::: Recorded information
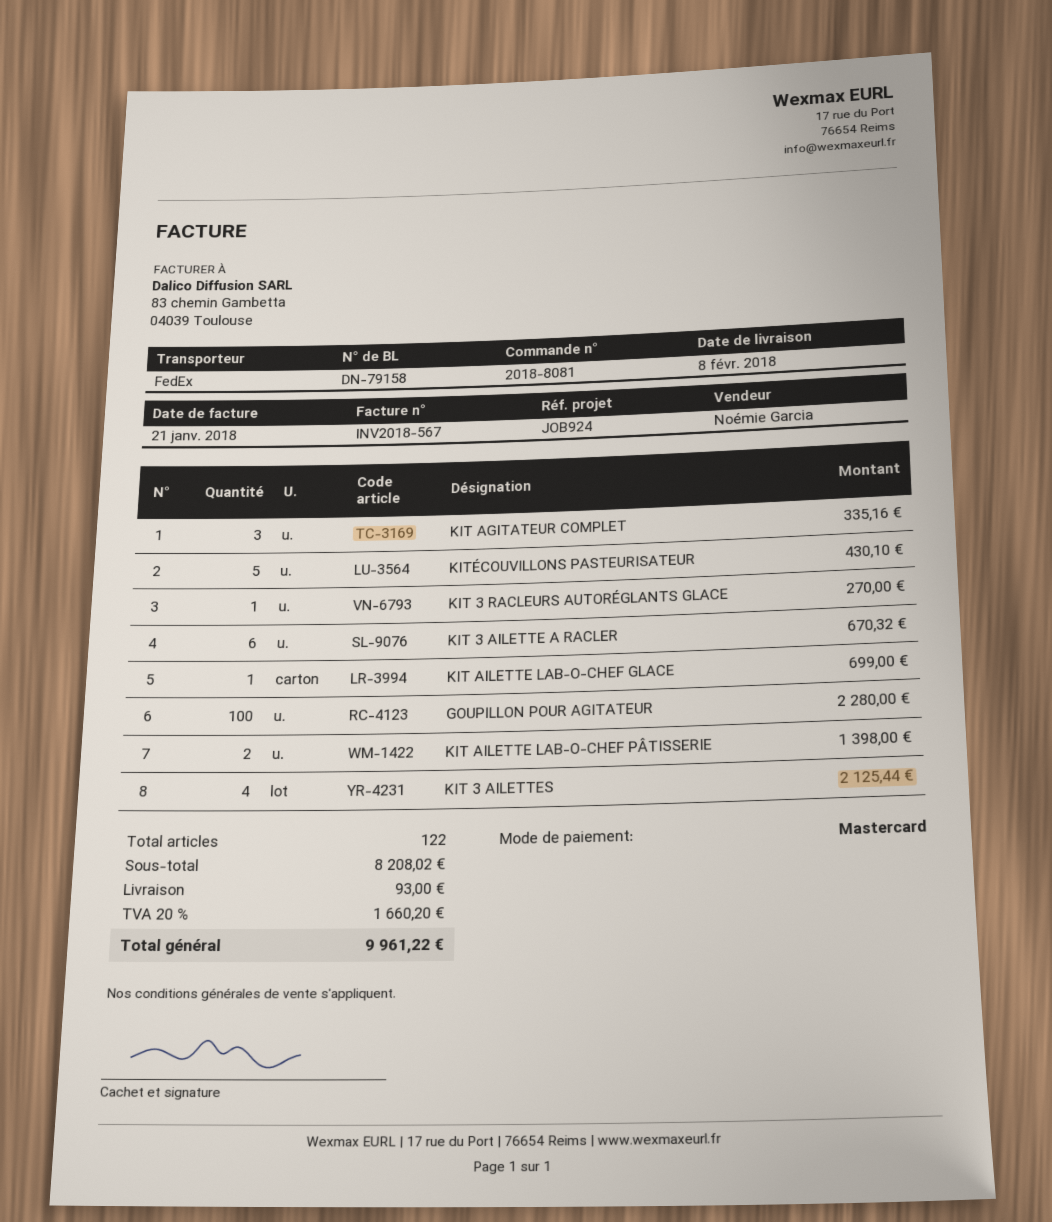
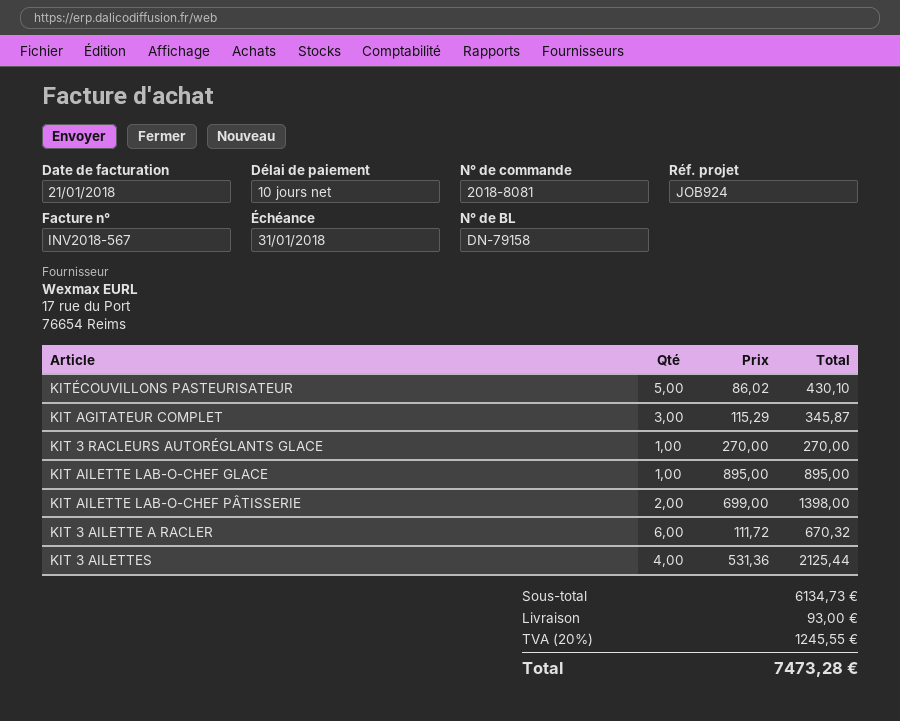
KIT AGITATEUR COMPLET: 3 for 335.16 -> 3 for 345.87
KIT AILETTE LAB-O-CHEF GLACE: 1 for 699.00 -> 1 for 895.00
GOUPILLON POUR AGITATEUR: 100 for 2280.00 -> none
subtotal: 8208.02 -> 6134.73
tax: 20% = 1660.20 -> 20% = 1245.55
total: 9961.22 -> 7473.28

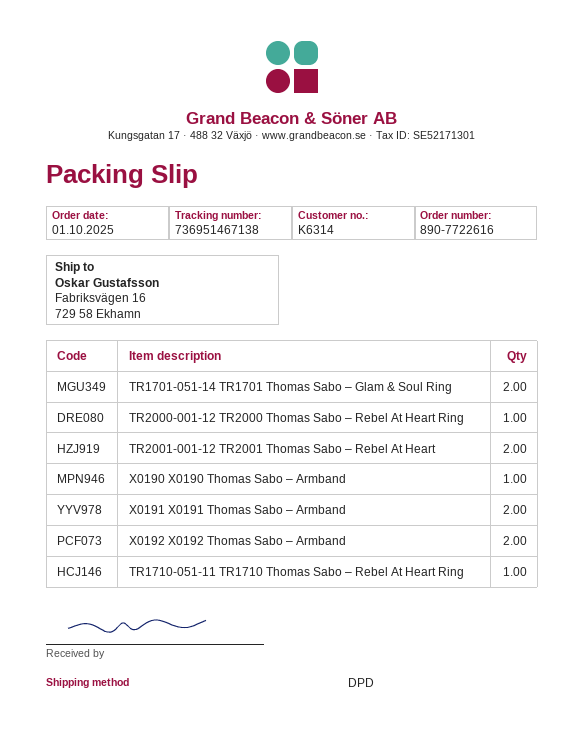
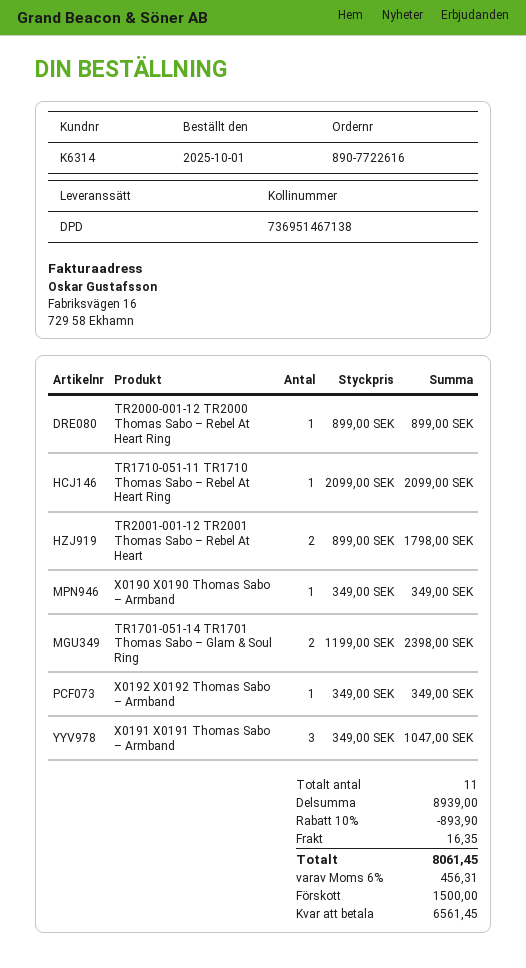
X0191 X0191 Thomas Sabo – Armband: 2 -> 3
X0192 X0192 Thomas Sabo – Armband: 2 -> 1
::::::
::: Recorded information
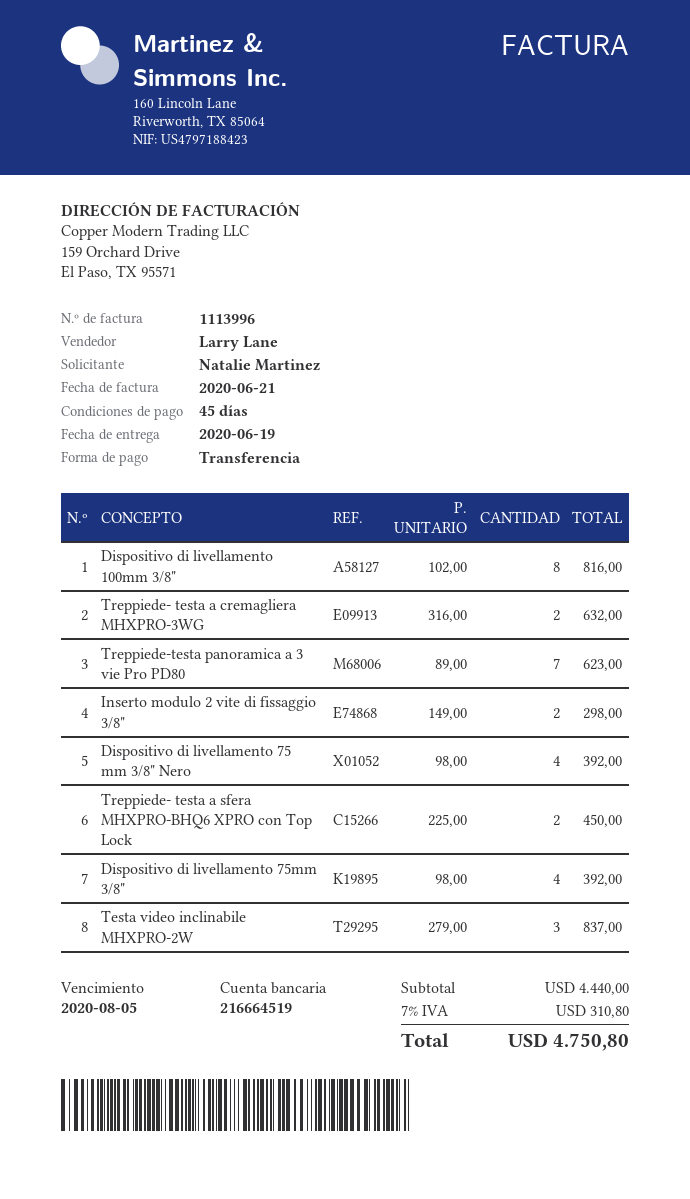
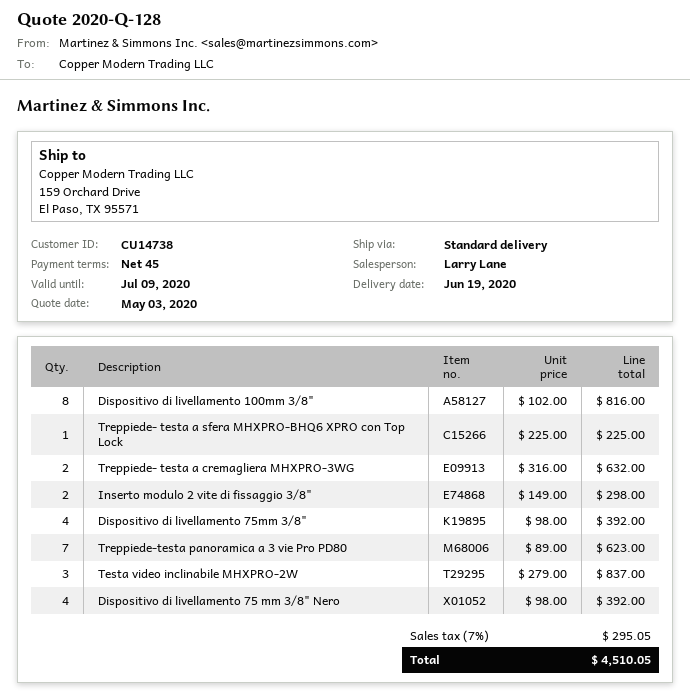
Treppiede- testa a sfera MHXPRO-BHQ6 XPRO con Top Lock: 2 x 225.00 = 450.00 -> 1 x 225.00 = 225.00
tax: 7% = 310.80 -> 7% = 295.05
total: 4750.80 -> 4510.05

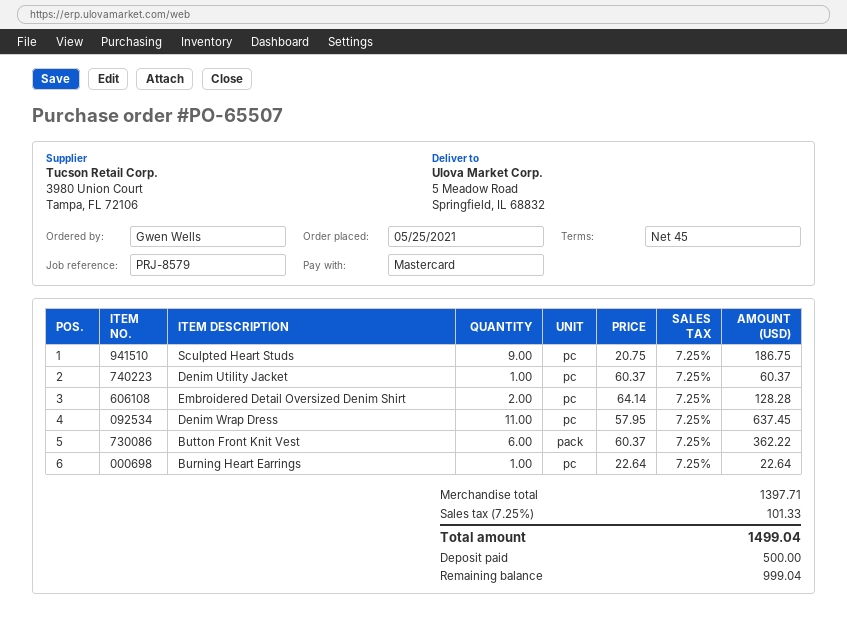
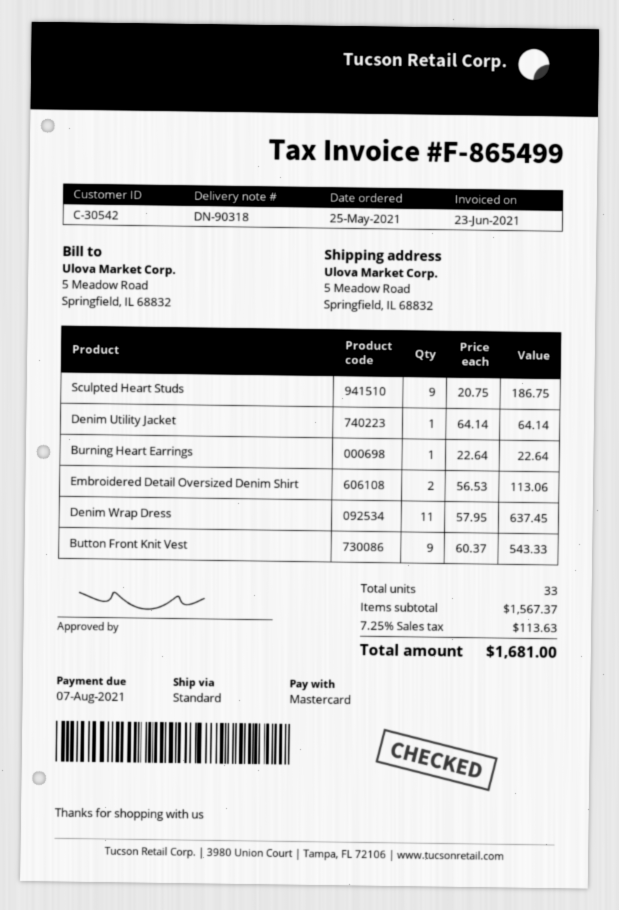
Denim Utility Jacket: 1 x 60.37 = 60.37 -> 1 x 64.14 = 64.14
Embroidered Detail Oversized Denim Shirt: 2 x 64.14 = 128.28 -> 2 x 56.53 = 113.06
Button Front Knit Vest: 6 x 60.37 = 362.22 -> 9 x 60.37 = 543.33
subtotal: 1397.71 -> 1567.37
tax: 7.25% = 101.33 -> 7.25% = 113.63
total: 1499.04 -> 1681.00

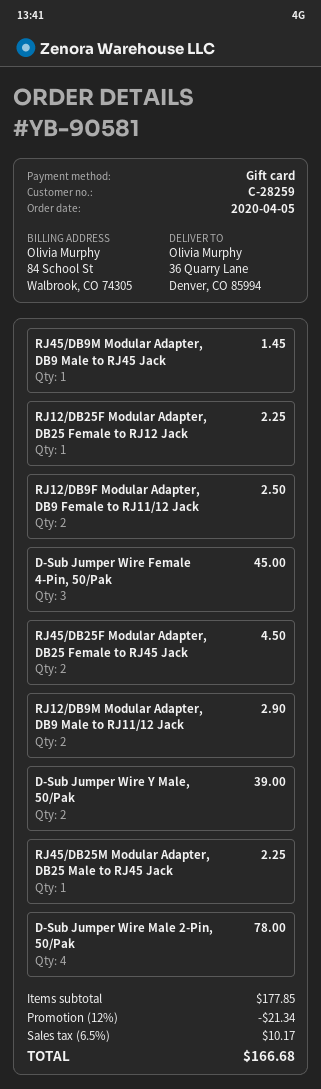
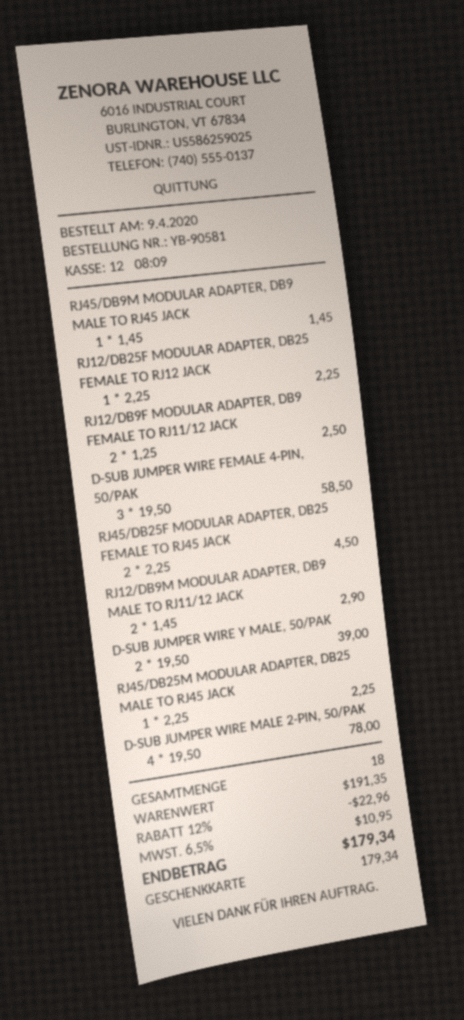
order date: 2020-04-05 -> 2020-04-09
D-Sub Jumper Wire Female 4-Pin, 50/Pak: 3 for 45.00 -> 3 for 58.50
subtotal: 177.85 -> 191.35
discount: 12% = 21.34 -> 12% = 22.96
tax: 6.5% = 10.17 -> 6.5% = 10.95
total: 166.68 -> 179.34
::::::
An exact copy is needed of the entries above, starting at the line that holds "tax: 7.25% = 101.33 -> 7.25% = 113.63" and stopping at the line that holds "total: 166.68 -> 179.34", both kept; pictures stay out.

tax: 7.25% = 101.33 -> 7.25% = 113.63
total: 1499.04 -> 1681.00

order date: 2020-04-05 -> 2020-04-09
D-Sub Jumper Wire Female 4-Pin, 50/Pak: 3 for 45.00 -> 3 for 58.50
subtotal: 177.85 -> 191.35
discount: 12% = 21.34 -> 12% = 22.96
tax: 6.5% = 10.17 -> 6.5% = 10.95
total: 166.68 -> 179.34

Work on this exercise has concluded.